Wahyudin menjelaskan bahwa kebijakan ekspor pasir laut kembali diperbolehkan setelah pemerintah pusat membuka keran ekspor, sebagaimana tertuang dalam Peraturan Pemerintah (PP) Nomor 26 Tahun 2023 tentang Pengelolaan Hasil Sedimentasi di Laut. Aturan ini merupakan tindak lanjut dari usulan Kementerian Kelautan dan Perikanan (KKP) RI.
Meski demikian, Wahyudin menegaskan, kebutuhan pasir lokal harus menjadi prioritas utama. Ia mencontohkan kerusakan lingkungan di beberapa wilayah Batam akibat penambangan pasir darat. "Pasir laut bisa menjadi solusi untuk memenuhi kebutuhan pembangunan di daerah tanpa merusak daratan," ujarnya.
Selain itu, Wahyudin menekankan pentingnya kajian lingkungan yang menyeluruh sebelum kebijakan ekspor pasir laut dijalankan. Kajian ini harus melibatkan Kementerian Lingkungan Hidup dan Kehutanan (KLHK). "Selama kajian tersebut bertujuan untuk sedimentasi laut dan pendalaman alur kapal besar atau kapal perang, ekspor pasir laut bisa dibenarkan karena juga mendukung perekonomian Kepri," katanya.
Wahyudin berharap, kebijakan ekspor pasir laut ke depan mampu meningkatkan ekonomi Kepri. Perusahaan yang beroperasi di perairan akan diwajibkan mengeluarkan dana Corporate Social Responsibility (CSR) guna meningkatkan kesejahteraan masyarakat sekitar. Selain itu, pajak dari ekspor pasir laut juga berpotensi besar untuk meningkatkan perputaran ekonomi di wilayah tersebut.

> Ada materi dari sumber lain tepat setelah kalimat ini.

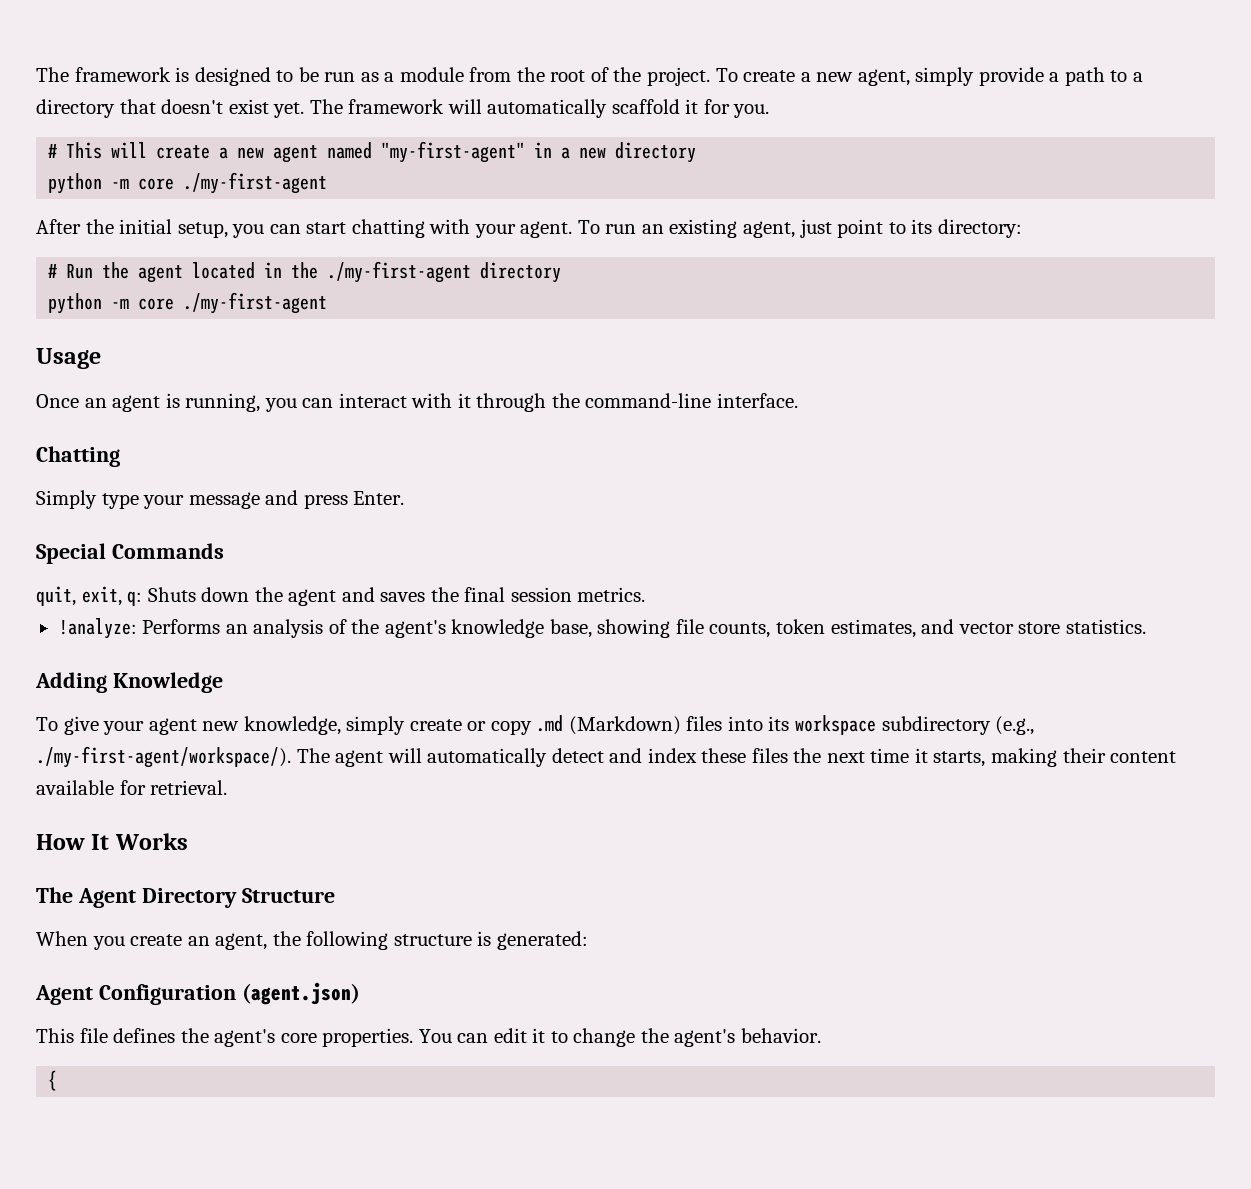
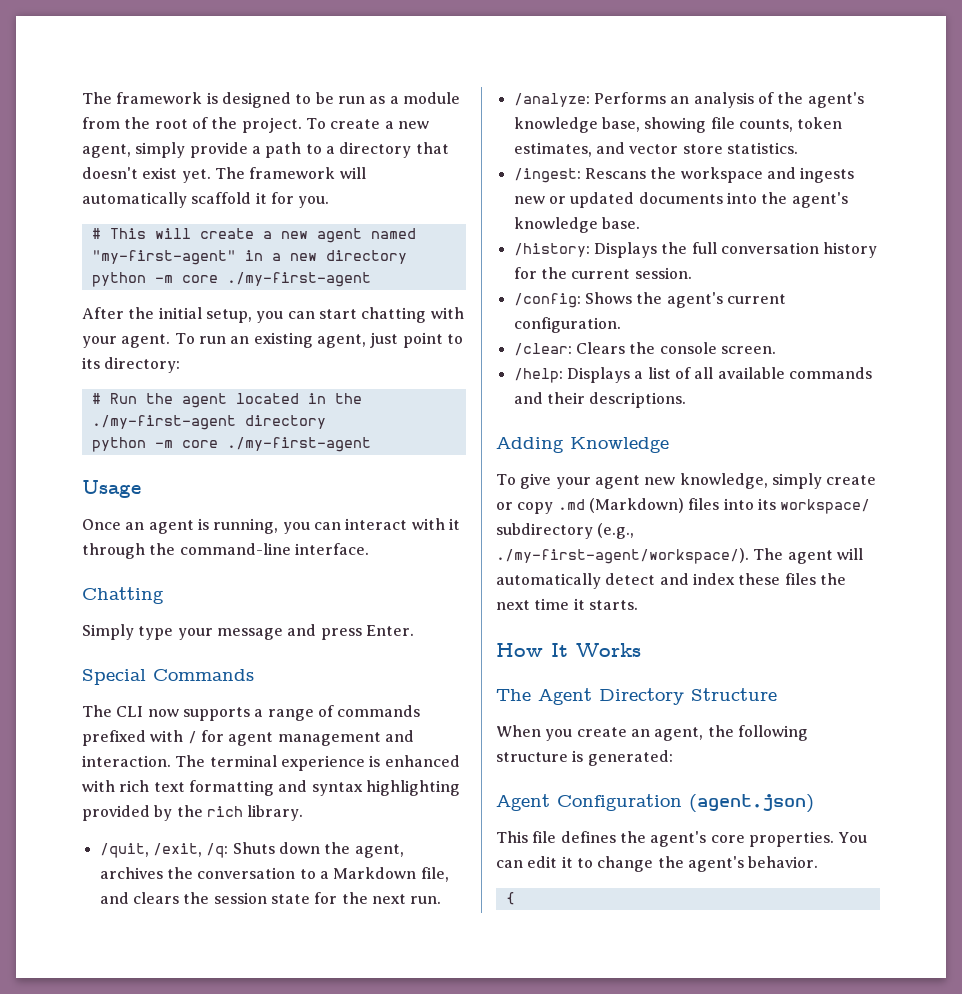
- quit, exit, q: Shuts down the agent and saves the final session metrics.
- !analyze: Performs an analysis of the agent's knowledge base, showing file counts, token estimates, and vector store statistics.
+ The CLI now supports a range of commands prefixed with / for agent management and interaction. The terminal experience is enhanced with rich text formatting and syntax highlighting provided by the rich library.
+ /quit, /exit, /q: Shuts down the agent, archives the conversation to a Markdown file, and clears the session state for the next run.
+ /analyze: Performs an analysis of the agent's knowledge base, showing file counts, token estimates, and vector store statistics.
+ /ingest: Rescans the workspace and ingests new or updated documents into the agent's knowledge base.
+ /history: Displays the full conversation history for the current session.
+ /config: Shows the agent's current configuration.
+ /clear: Clears the console screen.
+ /help: Displays a list of all available commands and their descriptions.
- To give your agent new knowledge, simply create or copy .md (Markdown) files into its workspace subdirectory (e.g., ./my-first-agent/workspace/). The agent will automatically detect and index these files the next time it starts, making their content available for retrieval.
+ To give your agent new knowledge, simply create or copy .md (Markdown) files into its workspace/ subdirectory (e.g., ./my-first-agent/workspace/). The agent will automatically detect and index these files the next time it starts.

Ia juga menambahkan bahwa DPRD Kepri akan turun langsung ke lapangan untuk memastikan lokasi penambangan sesuai dengan regulasi. "Jika area penambangan yang diizinkan seluas 7.000 hektare, tetapi dalam praktiknya melebihi batas, pihak berwenang harus bertindak tegas," tegas Wahyudin.

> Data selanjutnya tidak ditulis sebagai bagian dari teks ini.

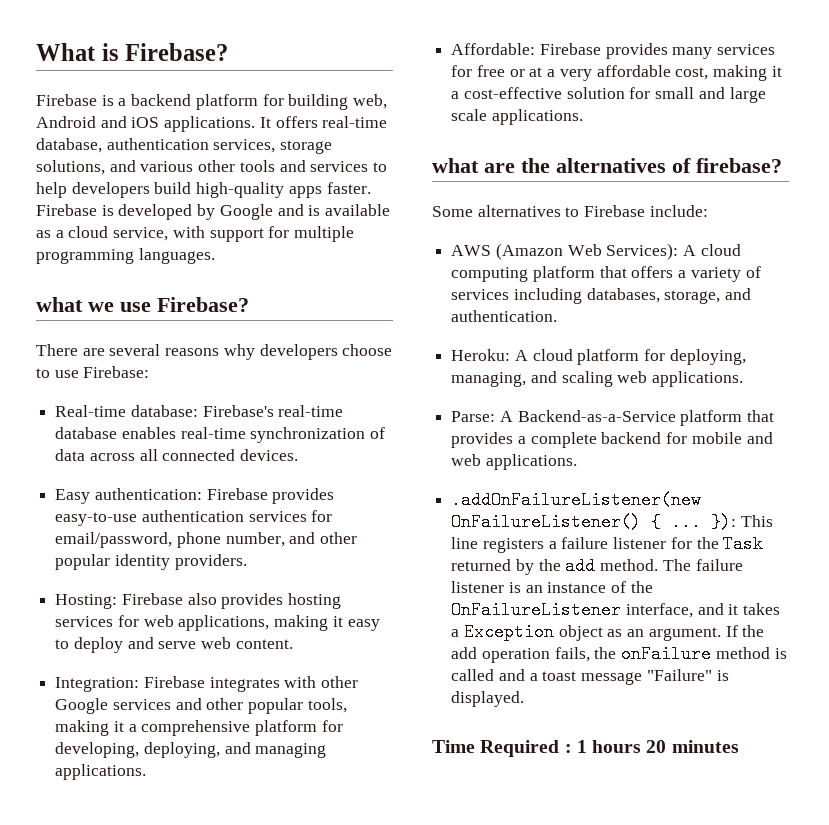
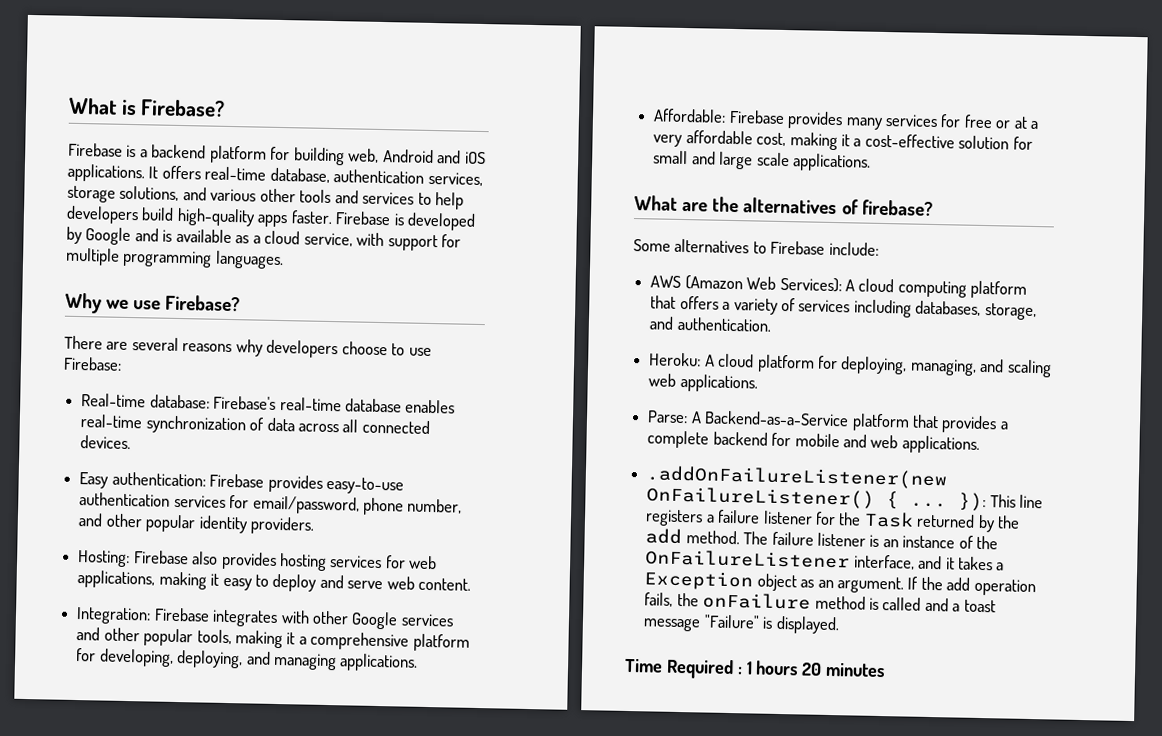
- what we use Firebase?
+ Why we use Firebase?
- what are the alternatives of firebase?
+ What are the alternatives of firebase?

Lebih lanjut, ia memperingatkan agar lokasi penambangan pasir laut tidak terlalu dekat dengan daratan karena bisa mengganggu wilayah tangkapan nelayan tradisional yang masih menggunakan alat seperti bubu dan pancing. "Jangan sampai ekspor pasir laut justru merugikan mata pencaharian nelayan lokal," ujarnya.
Wahyudin juga menekankan pentingnya sosialisasi yang menyeluruh kepada masyarakat terkait kebijakan ekspor pasir laut, untuk menghindari potensi masalah di masa depan.
Memantik Reaksi Keras
Keputusan pemerintah yang melonggarkan ekspor pasir laut melalui Peraturan Pemerintah Nomor 26 Tahun 2023 serta Keputusan Menteri Kelautan dan Perikanan Nomor 16 Tahun 2024 memantik reaksi keras dari kalangan akademisi, aktivis lingkungan, dan komunitas pesisir.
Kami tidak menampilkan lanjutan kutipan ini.